(Web page revision data)
-----

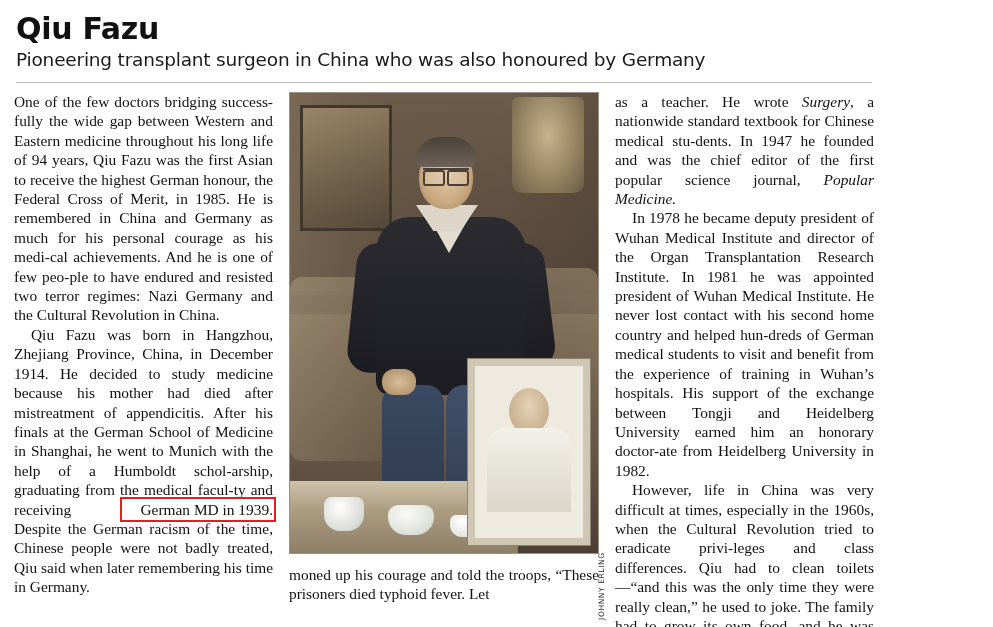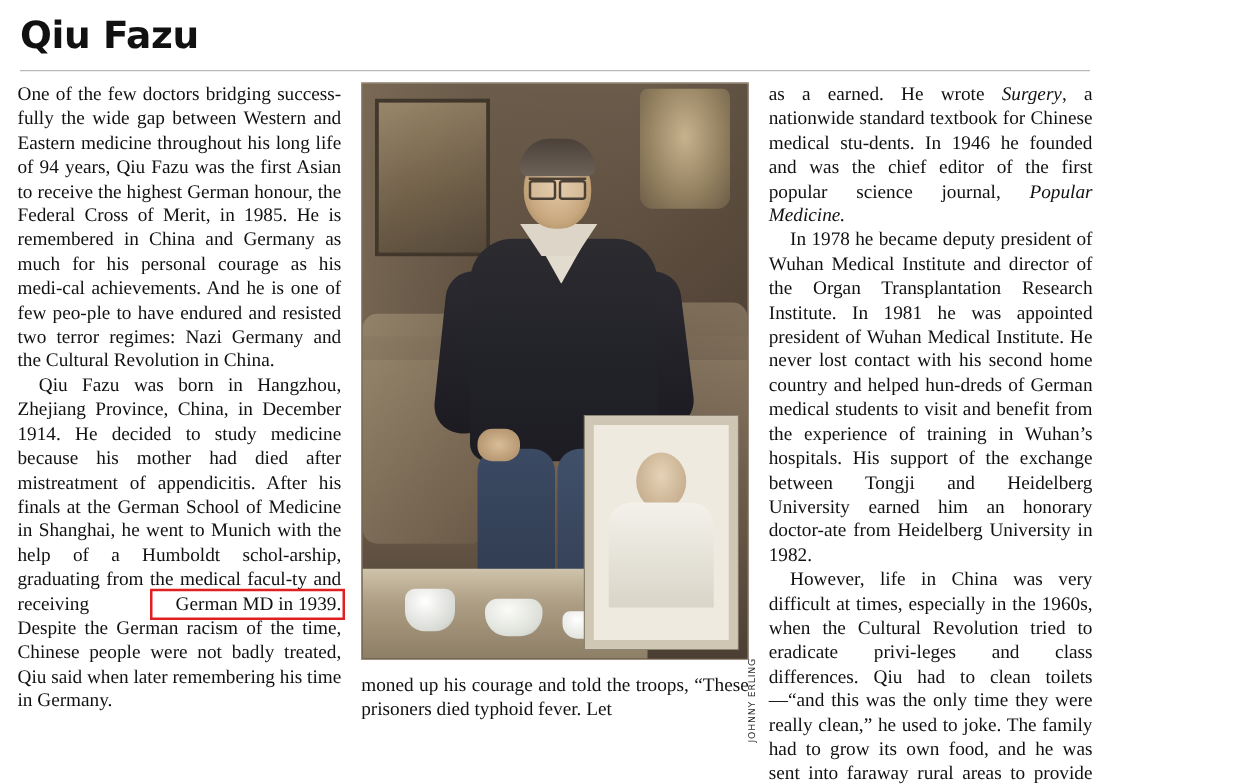--- a/index.html
+++ b/index.html
@@ -284,20 +284,21 @@
     text-indent: 0;
   }
   em { }
 </style>
 </head>
 <body>
 
 <div class="page">
 
   <h1 class="headline">Qiu Fazu</h1>
+  <div class="standfirst">Pioneering transplant surgeon in China who was also honoured by Germany</div>
   <div class="rule"></div>
 
   <div class="columns">
 
     <div class="col left">
       <p>One of the few doctors bridging success-fully the wide gap between Western and Eastern medicine throughout his long life of 94 years, Qiu Fazu was the first Asian to receive the highest German honour, the Federal Cross of Merit, in 1985. He is remembered in China and Germany as much for his personal courage as his medi-cal achievements. And he is one of few peo-ple to have endured and resisted two terror regimes: Nazi Germany and the Cultural Revolution in China.</p>
       <p><span>Qiu Fazu was born in Hangzhou, Zhejiang Province, China, in December 1914. He decided to study medicine because his mother had died after mistreatment of appendicitis. After his finals at the German School of Medicine in Shanghai, he went to Munich with the help of a Humboldt schol-arship, graduating from the medical facul-ty and receiving </span><span class="highlight-wrap"><span>German MD in 1939.</span><span class="highlight-box"></span></span><span> Despite the German racism of the time, Chinese people were not badly treated, Qiu said when later remembering his time in Germany.</span></p>
     </div>
 
     <div class="col center">
@@ -332,19 +333,19 @@
           </div>
         </div>
         <div class="photo-credit">JOHNNY ERLING</div>
       </div>
       <div class="after-photo">
         <p>moned up his courage and told the troops, “These prisoners died typhoid fever. Let</p>
       </div>
     </div>
 
     <div class="col right">
-      <p><span>as a earned. He wrote </span><em>Surgery</em><span>, a nationwide standard textbook for Chinese medical stu-dents. In 1946 he founded and was the chief editor of the first popular science journal, </span><em>Popular Medicine.</em></p>
+      <p><span>as a teacher. He wrote </span><em>Surgery</em><span>, a nationwide standard textbook for Chinese medical stu-dents. In 1947 he founded and was the chief editor of the first popular science journal, </span><em>Popular Medicine.</em></p>
       <p>In 1978 he became deputy president of Wuhan Medical Institute and director of the Organ Transplantation Research Institute. In 1981 he was appointed president of Wuhan Medical Institute. He never lost contact with his second home country and helped hun-dreds of German medical students to visit and benefit from the experience of training in Wuhan’s hospitals. His support of the exchange between Tongji and Heidelberg University earned him an honorary doctor-ate from Heidelberg University in 1982.</p>
       <p>However, life in China was very difficult at times, especially in the 1960s, when the Cultural Revolution tried to eradicate privi-leges and class differences. Qiu had to clean toilets—“and this was the only time they were really clean,” he used to joke. The family had to grow its own food, and he was sent into faraway rural areas to provide medical</p>
     </div>
 
   </div>
 </div>
 
 </body></html>

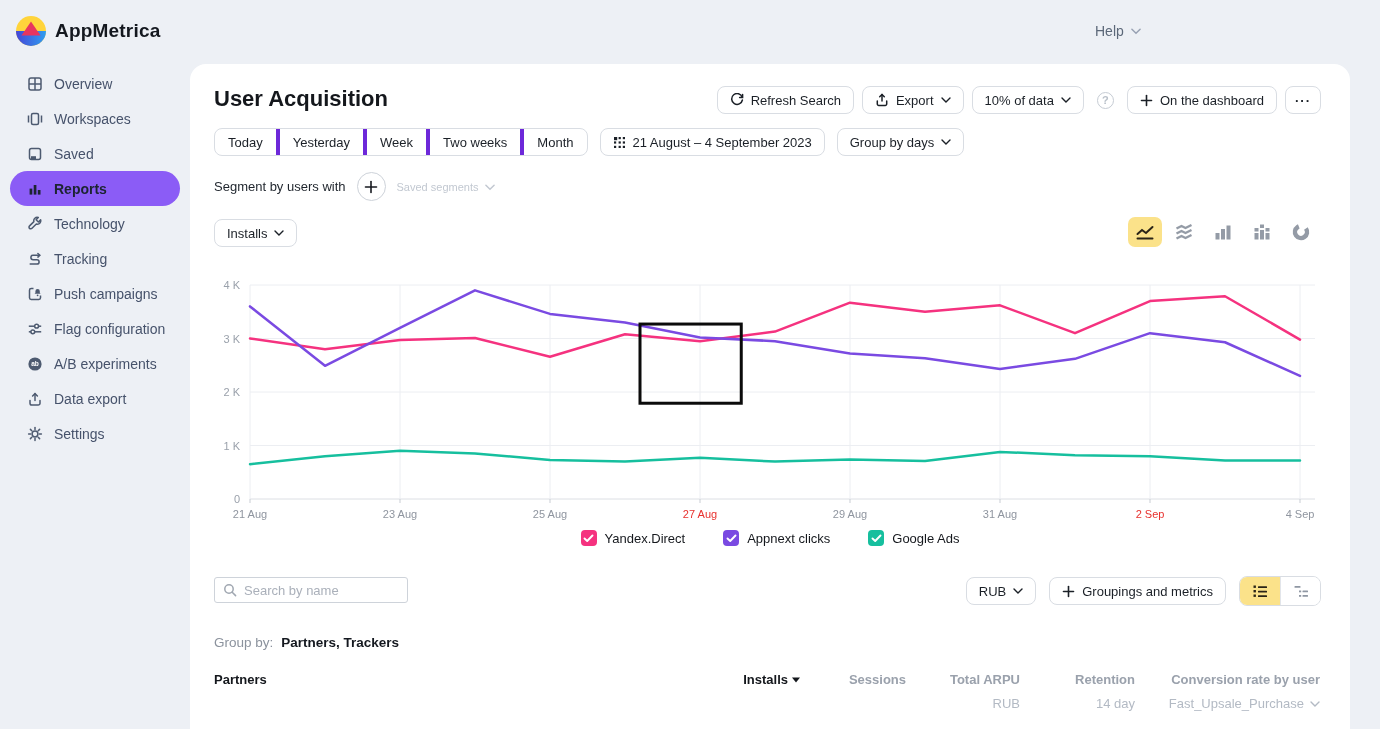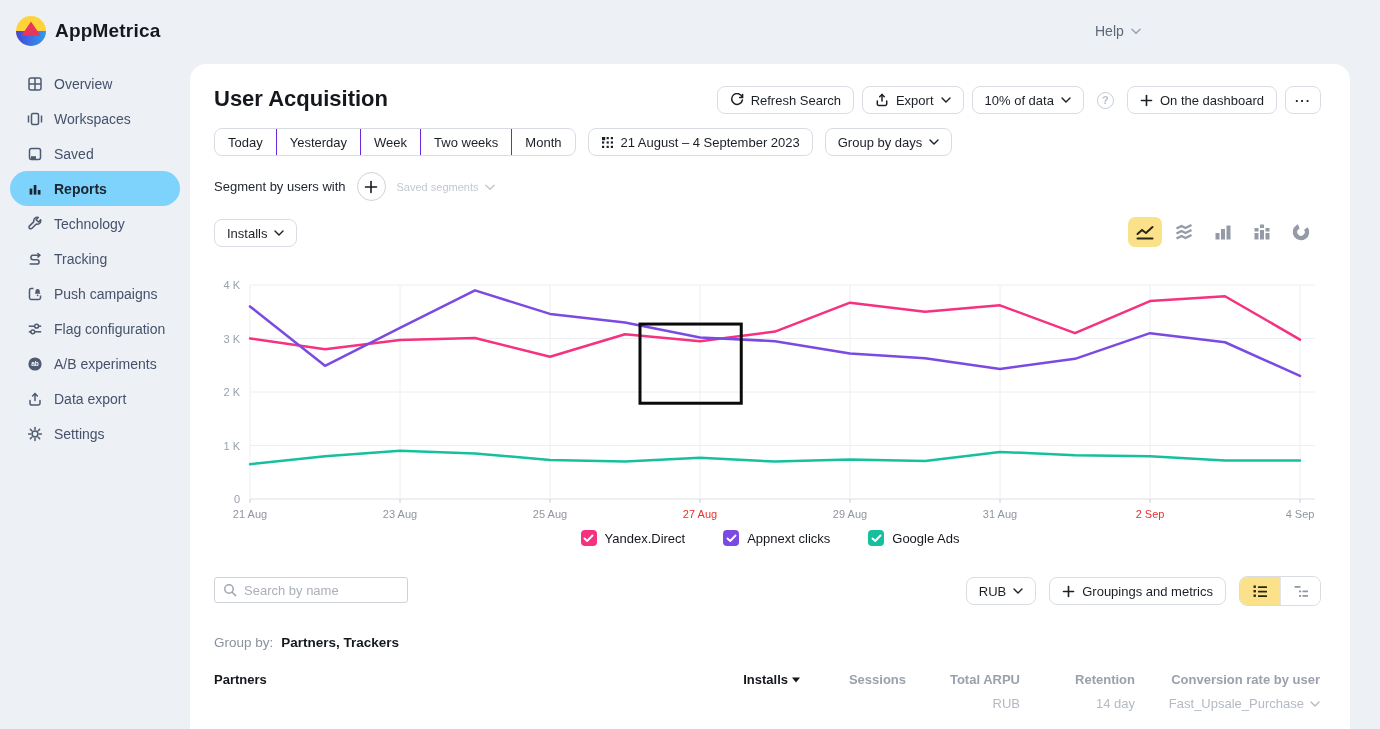--- a/index.html
+++ b/index.html
@@ -14,39 +14,39 @@
   .topbar { position:absolute; left:0; top:0; width:1380px; height:52px; }
   .logo { position:absolute; left:16px; top:16px; display:flex; align-items:center; gap:9px; }
   .logo-text { font-size:19px; font-weight:700; color:#14181f; letter-spacing:.2px; }
   .help { position:absolute; left:1095px; top:23px; display:flex; align-items:center; gap:7px;
           font-size:14px; color:#5c6879; cursor:pointer; }
   
   .sidebar { position:absolute; left:0; top:64px; width:190px; bottom:0; padding-top:2px; }
   .side-item { height:35px; margin:0 10px; border-radius:18px; display:flex; align-items:center;
                gap:11px; padding-left:17px; font-size:14px; color:#46526b; cursor:pointer; }
   .side-item .sicon { width:16px; height:16px; flex:0 0 16px; display:flex; }
-  .side-item.active { background:#7dd3fc; color:#1c2430; font-weight:700; }
+  .side-item.active { background:#8b5cf6; color:#1c2430; font-weight:700; }
   
   .card { position:absolute; left:190px; top:64px; width:1160px; height:665px;
           background:#ffffff; border-radius:16px 16px 0 0; }
   .page-title { position:absolute; left:24px; top:22px; font-size:22px; font-weight:700; color:#14171c; }
   .btn { display:inline-flex; align-items:center; gap:7px; height:28px; padding:0 12px;
          background:#fff; border:1px solid #d9dde3; border-radius:8px; font-size:13px;
          color:#1b2027; cursor:pointer; white-space:nowrap; }
   .chev { width:10px; height:6px; display:inline-flex; }
   .header-actions { position:absolute; top:22px; right:29px; display:flex; align-items:center; gap:8px; }
   .qmark { width:17px; height:17px; border:1.4px solid #c6ccd4; border-radius:50%; color:#b9c0c9;
            font-size:11px; font-weight:700; display:flex; align-items:center; justify-content:center;
            margin:0 5px; cursor:pointer; }
   .more-btn { font-weight:700; letter-spacing:1px; padding:0 9px; }
   
   .tabs-row { position:absolute; left:24px; top:64px; display:flex; align-items:center; gap:12px; }
   .segmented { display:flex; border:1px solid #d9dde3; border-radius:8px; background:#fff; overflow:hidden; }
   .seg-tab { padding:0 13px; height:26px; display:flex; align-items:center; font-size:13px;
-             color:#1b2027; border-left:1px solid #6d28d9; cursor:pointer; }
+             color:#1b2027; border-left:4px solid #6d28d9; cursor:pointer; }
   .seg-tab:first-child { border-left:none; }
   
   .segment-row { position:absolute; left:24px; top:108px; display:flex; align-items:center; gap:11px; }
   .segment-label { font-size:13px; color:#1e242c; }
   .plus-circle { width:29px; height:29px; border:1px solid #cdd2d9; border-radius:50%;
                  display:flex; align-items:center; justify-content:center; cursor:pointer; background:#fff; }
   .saved-seg { display:flex; align-items:center; gap:7px; font-size:11px; color:#c2c8d1; cursor:pointer; }
   
   .metric-row { position:absolute; left:24px; top:155px; }
   .chart-types { position:absolute; right:32px; top:153px; display:flex; align-items:center; gap:5px; }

-----

• Assignment:
Each record above must be set down again unchanged, with its pictures left out.

• Response area:
--- a/index.html
+++ b/index.html
@@ -284,20 +284,21 @@
     text-indent: 0;
   }
   em { }
 </style>
 </head>
 <body>
 
 <div class="page">
 
   <h1 class="headline">Qiu Fazu</h1>
+  <div class="standfirst">Pioneering transplant surgeon in China who was also honoured by Germany</div>
   <div class="rule"></div>
 
   <div class="columns">
 
     <div class="col left">
       <p>One of the few doctors bridging success-fully the wide gap between Western and Eastern medicine throughout his long life of 94 years, Qiu Fazu was the first Asian to receive the highest German honour, the Federal Cross of Merit, in 1985. He is remembered in China and Germany as much for his personal courage as his medi-cal achievements. And he is one of few peo-ple to have endured and resisted two terror regimes: Nazi Germany and the Cultural Revolution in China.</p>
       <p><span>Qiu Fazu was born in Hangzhou, Zhejiang Province, China, in December 1914. He decided to study medicine because his mother had died after mistreatment of appendicitis. After his finals at the German School of Medicine in Shanghai, he went to Munich with the help of a Humboldt schol-arship, graduating from the medical facul-ty and receiving </span><span class="highlight-wrap"><span>German MD in 1939.</span><span class="highlight-box"></span></span><span> Despite the German racism of the time, Chinese people were not badly treated, Qiu said when later remembering his time in Germany.</span></p>
     </div>
 
     <div class="col center">
@@ -332,19 +333,19 @@
           </div>
         </div>
         <div class="photo-credit">JOHNNY ERLING</div>
       </div>
       <div class="after-photo">
         <p>moned up his courage and told the troops, “These prisoners died typhoid fever. Let</p>
       </div>
     </div>
 
     <div class="col right">
-      <p><span>as a earned. He wrote </span><em>Surgery</em><span>, a nationwide standard textbook for Chinese medical stu-dents. In 1946 he founded and was the chief editor of the first popular science journal, </span><em>Popular Medicine.</em></p>
+      <p><span>as a teacher. He wrote </span><em>Surgery</em><span>, a nationwide standard textbook for Chinese medical stu-dents. In 1947 he founded and was the chief editor of the first popular science journal, </span><em>Popular Medicine.</em></p>
       <p>In 1978 he became deputy president of Wuhan Medical Institute and director of the Organ Transplantation Research Institute. In 1981 he was appointed president of Wuhan Medical Institute. He never lost contact with his second home country and helped hun-dreds of German medical students to visit and benefit from the experience of training in Wuhan’s hospitals. His support of the exchange between Tongji and Heidelberg University earned him an honorary doctor-ate from Heidelberg University in 1982.</p>
       <p>However, life in China was very difficult at times, especially in the 1960s, when the Cultural Revolution tried to eradicate privi-leges and class differences. Qiu had to clean toilets—“and this was the only time they were really clean,” he used to joke. The family had to grow its own food, and he was sent into faraway rural areas to provide medical</p>
     </div>
 
   </div>
 </div>
 
 </body></html>

--- a/index.html
+++ b/index.html
@@ -14,39 +14,39 @@
   .topbar { position:absolute; left:0; top:0; width:1380px; height:52px; }
   .logo { position:absolute; left:16px; top:16px; display:flex; align-items:center; gap:9px; }
   .logo-text { font-size:19px; font-weight:700; color:#14181f; letter-spacing:.2px; }
   .help { position:absolute; left:1095px; top:23px; display:flex; align-items:center; gap:7px;
           font-size:14px; color:#5c6879; cursor:pointer; }
   
   .sidebar { position:absolute; left:0; top:64px; width:190px; bottom:0; padding-top:2px; }
   .side-item { height:35px; margin:0 10px; border-radius:18px; display:flex; align-items:center;
                gap:11px; padding-left:17px; font-size:14px; color:#46526b; cursor:pointer; }
   .side-item .sicon { width:16px; height:16px; flex:0 0 16px; display:flex; }
-  .side-item.active { background:#7dd3fc; color:#1c2430; font-weight:700; }
+  .side-item.active { background:#8b5cf6; color:#1c2430; font-weight:700; }
   
   .card { position:absolute; left:190px; top:64px; width:1160px; height:665px;
           background:#ffffff; border-radius:16px 16px 0 0; }
   .page-title { position:absolute; left:24px; top:22px; font-size:22px; font-weight:700; color:#14171c; }
   .btn { display:inline-flex; align-items:center; gap:7px; height:28px; padding:0 12px;
          background:#fff; border:1px solid #d9dde3; border-radius:8px; font-size:13px;
          color:#1b2027; cursor:pointer; white-space:nowrap; }
   .chev { width:10px; height:6px; display:inline-flex; }
   .header-actions { position:absolute; top:22px; right:29px; display:flex; align-items:center; gap:8px; }
   .qmark { width:17px; height:17px; border:1.4px solid #c6ccd4; border-radius:50%; color:#b9c0c9;
            font-size:11px; font-weight:700; display:flex; align-items:center; justify-content:center;
            margin:0 5px; cursor:pointer; }
   .more-btn { font-weight:700; letter-spacing:1px; padding:0 9px; }
   
   .tabs-row { position:absolute; left:24px; top:64px; display:flex; align-items:center; gap:12px; }
   .segmented { display:flex; border:1px solid #d9dde3; border-radius:8px; background:#fff; overflow:hidden; }
   .seg-tab { padding:0 13px; height:26px; display:flex; align-items:center; font-size:13px;
-             color:#1b2027; border-left:1px solid #6d28d9; cursor:pointer; }
+             color:#1b2027; border-left:4px solid #6d28d9; cursor:pointer; }
   .seg-tab:first-child { border-left:none; }
   
   .segment-row { position:absolute; left:24px; top:108px; display:flex; align-items:center; gap:11px; }
   .segment-label { font-size:13px; color:#1e242c; }
   .plus-circle { width:29px; height:29px; border:1px solid #cdd2d9; border-radius:50%;
                  display:flex; align-items:center; justify-content:center; cursor:pointer; background:#fff; }
   .saved-seg { display:flex; align-items:center; gap:7px; font-size:11px; color:#c2c8d1; cursor:pointer; }
   
   .metric-row { position:absolute; left:24px; top:155px; }
   .chart-types { position:absolute; right:32px; top:153px; display:flex; align-items:center; gap:5px; }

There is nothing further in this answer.